What we do now counts for eternity. But it is not only what we do that matters, but our motive in doing it. Whatever is not done from a heart purified by faith in Christ, according to a right standard (the Word of God) and to a right end (the glory of God) will bring no benefit, whatever the earthly estimations of the person may be.
But those who live to glorify God and serve Christ do so because they have been written in the Lamb's Book of Life from the foundation of the world (Rev. 13:8).
Of course none of us has access to that book. We can't peak into it to see if Jobs' name is written there or not. Earthly accomplishments, however influential, may garner one write-ups in Time but they provide no clue as to what is written about them in those all-important books.
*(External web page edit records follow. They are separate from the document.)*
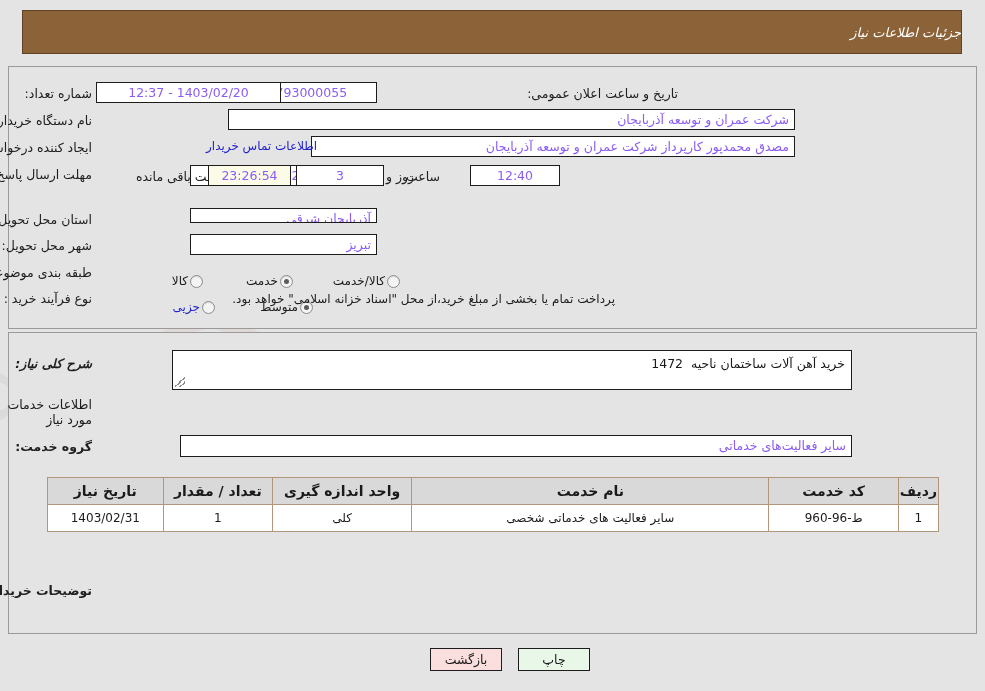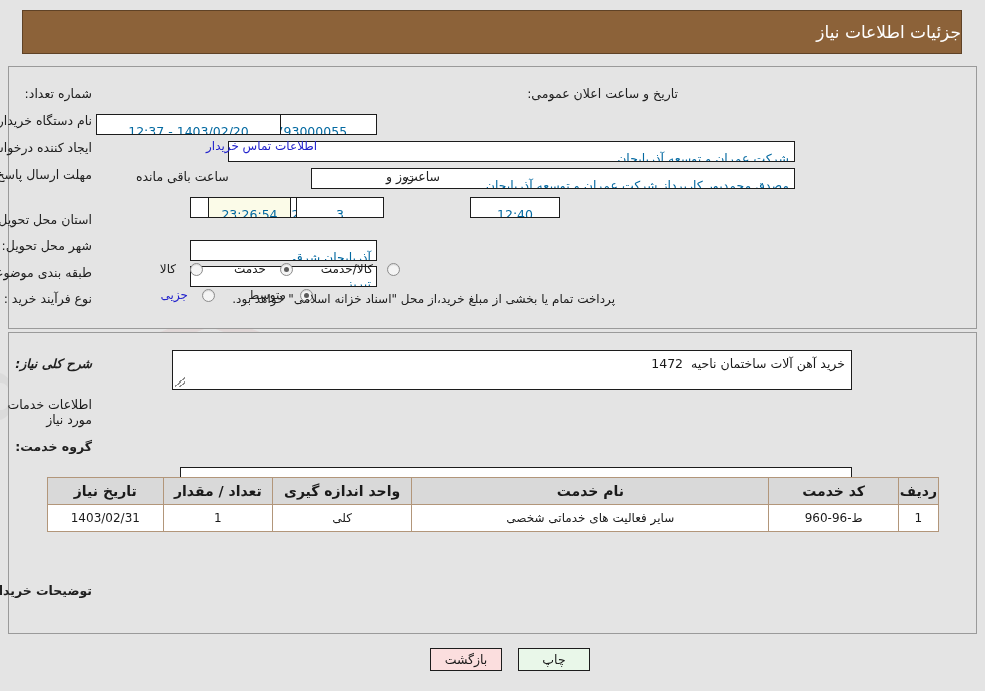"جزئیات اطلاعات نیاز" .header-bar { font-size: 17px -> 13px; font-style: none -> italic }
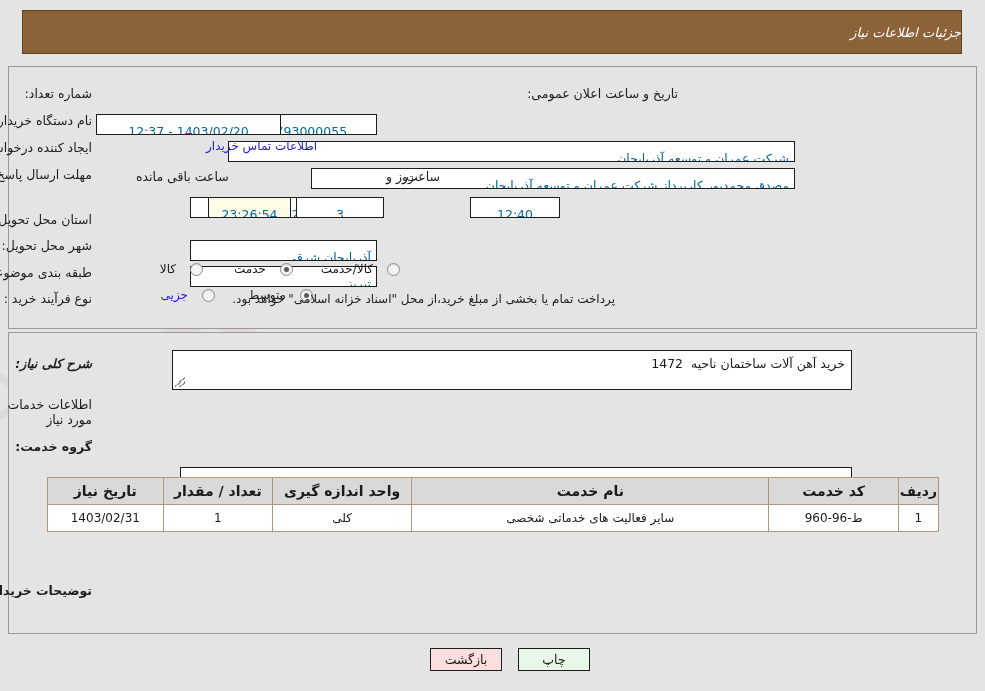"1403/02/20 - 12:37" .fld { color: #0369a1 -> #8b5cf6; margin-top: 32px -> none; padding: 8px 5px 0 5px -> 1px 5px 0 5px }
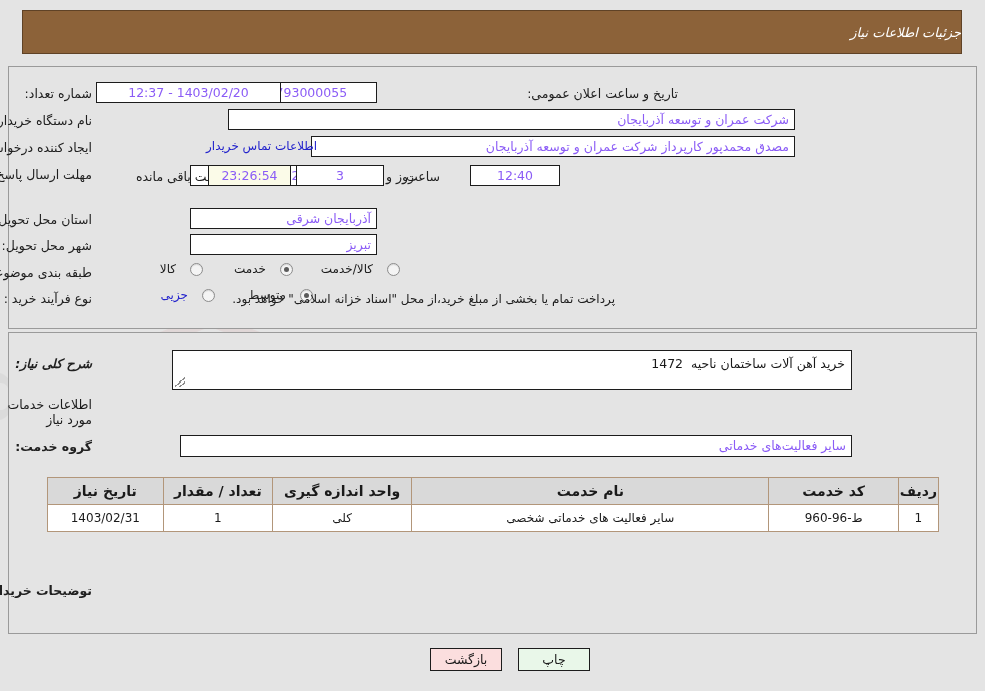"آذربایجان شرقی" div.fld { height: 21px -> 15px }
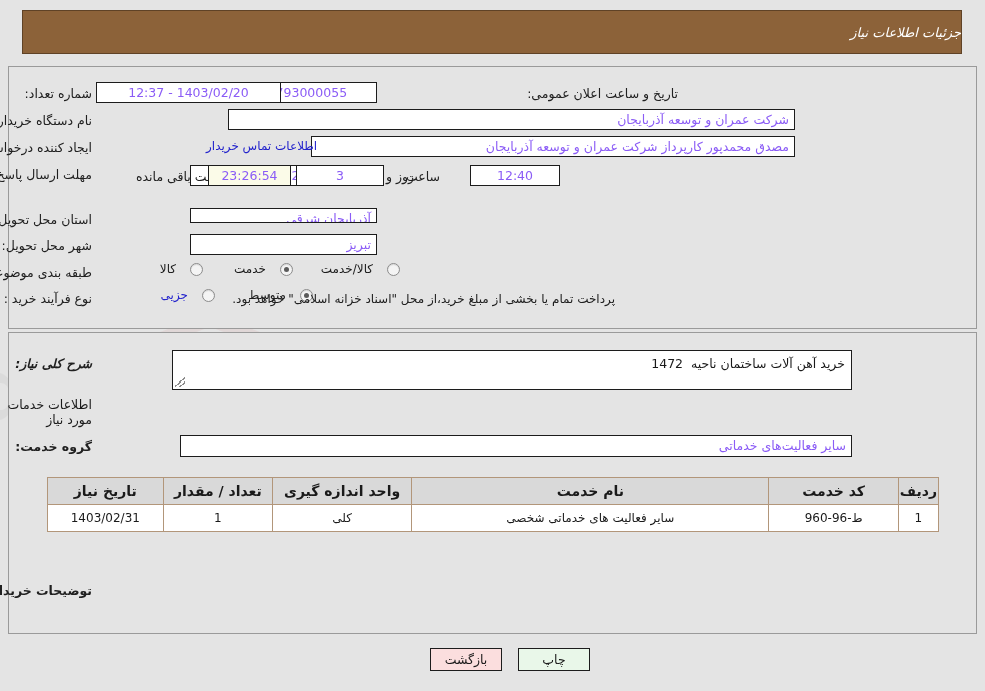"کالا" .radio-wrap { gap: 14px -> 2px; margin-top: none -> 12px }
We can't read who is written there. But we may gain a sense of it by their lives. Did Steve Jobs feel the weight of his sin, repent of it and turn to Christ for salvation? Did he live in service to that Savior with the goal of glorifying God? If he did, it was never recorded in the annuls of the captains of industry, for the world does not care about such things.
"I saw the great and the small standing before the throne."
Perhaps you're not among the great like Steve Jobs. Perhaps you're a poster child for the small. But both of you alike will stand before that throne. And on that Day, what will matter is not what is written in Time, but what is written in those books. And on that Day, many valleys will be exalted, and many mountains and hills will be made low.